Wine and Pop Culture


In vino veritas… et artem. Rafa Moreno

The history of art and wine is inextricably linked. So much so that the different forms of artistic representation of wine culture across time represent nothing short of the history of civilization itself.

A bit of history

Ancient Egyptians, Greeks, Etruscans, Romans, Phoenicians... All of these cultures expressed the importance of winegrowing and winemaking in their manifold artistic representations, as well as considering wine a sacred object in religious rituals.

In the ancient world, wine—the sacred libation of pharoahs, nobles and clergy—was a vivid metaphor for celebrating the gods and a symbol of wealth and prosperity. This is captured in countless murals and engravings dating from the cultures immediately following the Neolithic Period.

In fact, the idea of wine as a cultural product, as having authorship, can be traced back to Ancient Egypt where archaeological finds include jars inscribed with the wine producer's name and the intended recipient: “In the year 1. Good wine of the large irrigated terrain of the temple of Ramses II in Per-Amon. The chief of the wine-dressers, Tutmes.” We might be looking at the first “label” of a single vineyard wine.

A lot can be said about this topic, which is why we've decided to focus on contemporary popular culture's portrayal of wine.

In the world of cinema, we encounter a curious paradox. Wine gets a rather narrow-minded treatment, which usually takes one of two forms: In most cases, wine is simply set dressing or at most a screenwriter's device to develop characters, giving them an aura of class, shorthand for cultured and sophisticated, and exploiting a (false) idea of elitism and frivolity applicable to heroes and antiheroes alike.
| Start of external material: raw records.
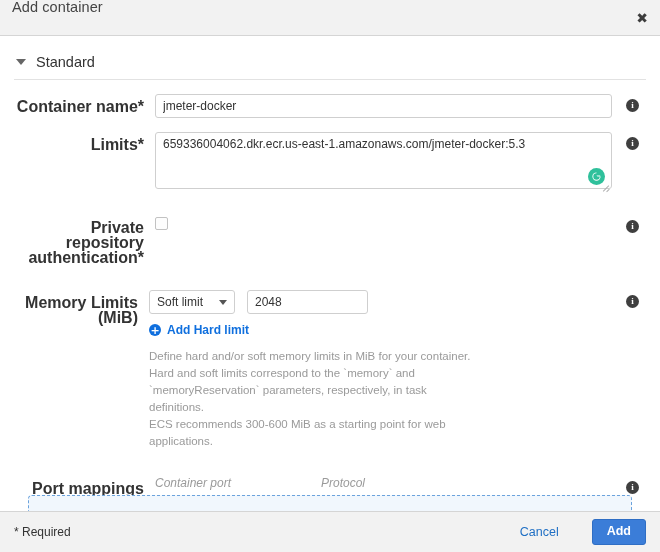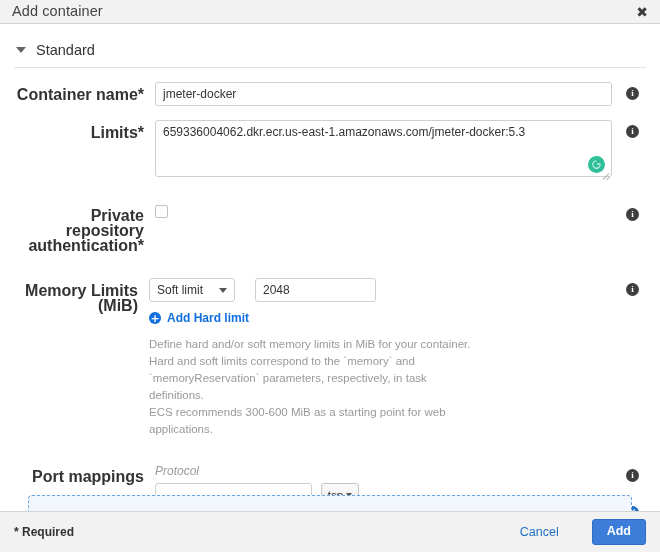"Add container" .modal-header { align-items: center -> flex-start; height: 24px -> 36px }
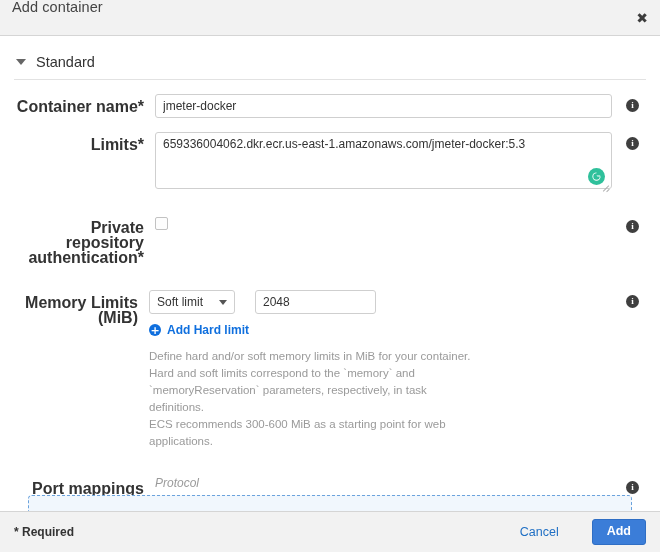"Soft limit" .inline-group { gap: 20px -> 12px }
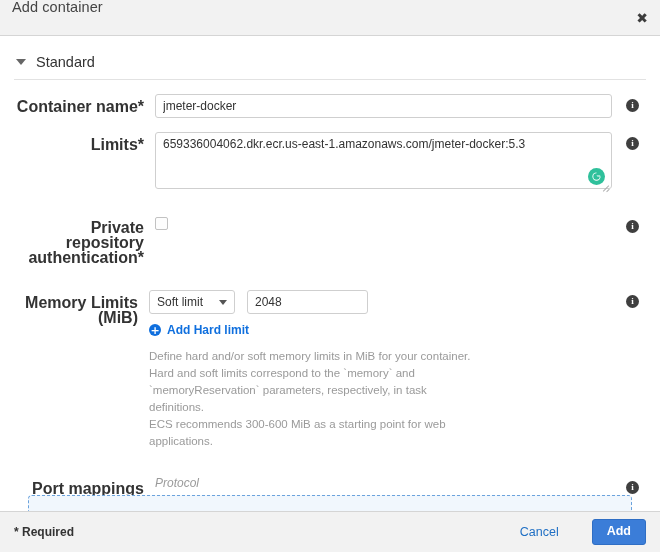"Container port" div.c1 { html: none -> <div>Container port</div> }
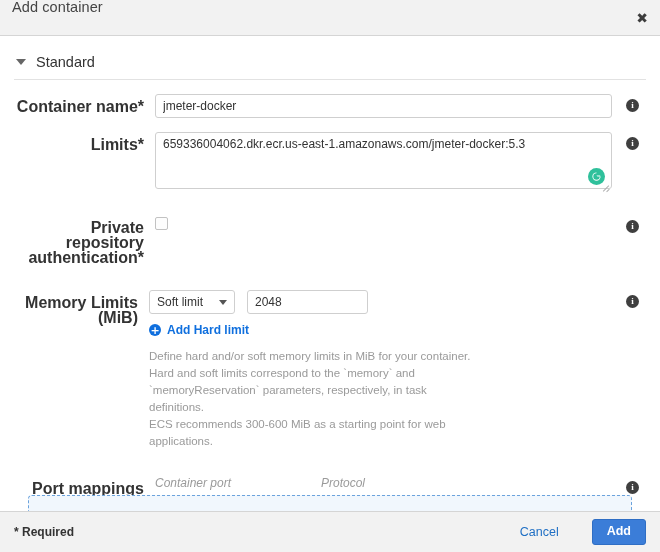"* Required" .required-note { font-weight: bold -> normal }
Here we have James Bond with his predilection for Bollinger champagne or the quintessential villain Hannibal Lecter who can't resist a good Tuscan Chianti.

As for the industry's own big-screen protrayal of wine, it tends to be excessively inward-looking and technical and thus generally appeals to a small audience of experts. A lay audience struggles to connect with documentaries that are usually produced by and for industry insiders.   Attempts at turning the wine world into the setting of accessible mainstream films hasn't been all that successful either, save for Sideways perhaps.

TV shows are clearly experiencing their heyday and thus best reflect our present-day society... Except, of course, when it comes to wine: Mad Men, Cougar Town, Big Bang Theory… The genre makes no difference. The tendency is to cast wine in a soothing, relaxing role that seeks to provide an alcoholic (and socially acceptable) answer to myriad problems faced by characters who turn to wine as a shared form of solace and social communion.

However, older formats like the comic book or graphic novel are offering a more modern and innovative representation of wine. One example is the graphic novel Les Ignorants by Étienne Davodeau (published in Spain by La Cúpula). In this wonderfully enlightening exercise, two friends—a writer/illustrator and a winegrower—show each other their respective crafts. In doing so, they take the reader through both professions with ease and a sense of curiosity that grows with every page. A lovely example to inspire others, no doubt.

The world of literature, from Pliny the Elder and Omar Khayyam to Shakespeare and Dumas, has also sung the praises of wine. No one however has done so quite like Roald Dahl in his legendary story Taste, which almost amounts to a sociological study.

These days supermarket wine guides, how to books, and other non-fiction works fill the shelves of bookstores. However, the place where wine reaches its freest form of expression is on social media. Bloggers, wine writers and critics all find their niche online. It is up to the reader to separate the wheat from the chaff.

All of the above also applies to music. There is no need to go back to some bygone era. On the road, the representation of wine also strikes an emotional chord. Loss, falling in and out of love, loneliness and celebration are steeped in wine and melody. Here are five examples:

  • Jeff Buckley. Lilac Wine:

  • Half Full Glass of Wine. Tame Impala:

  • Qui n’ha begut… Mishima:

  • Wine in the Afternoon. Franz Ferdinand:

  • Champagne Supernova. Oasis:


We'll keep on reading, watching, listening, drinking and falling in love.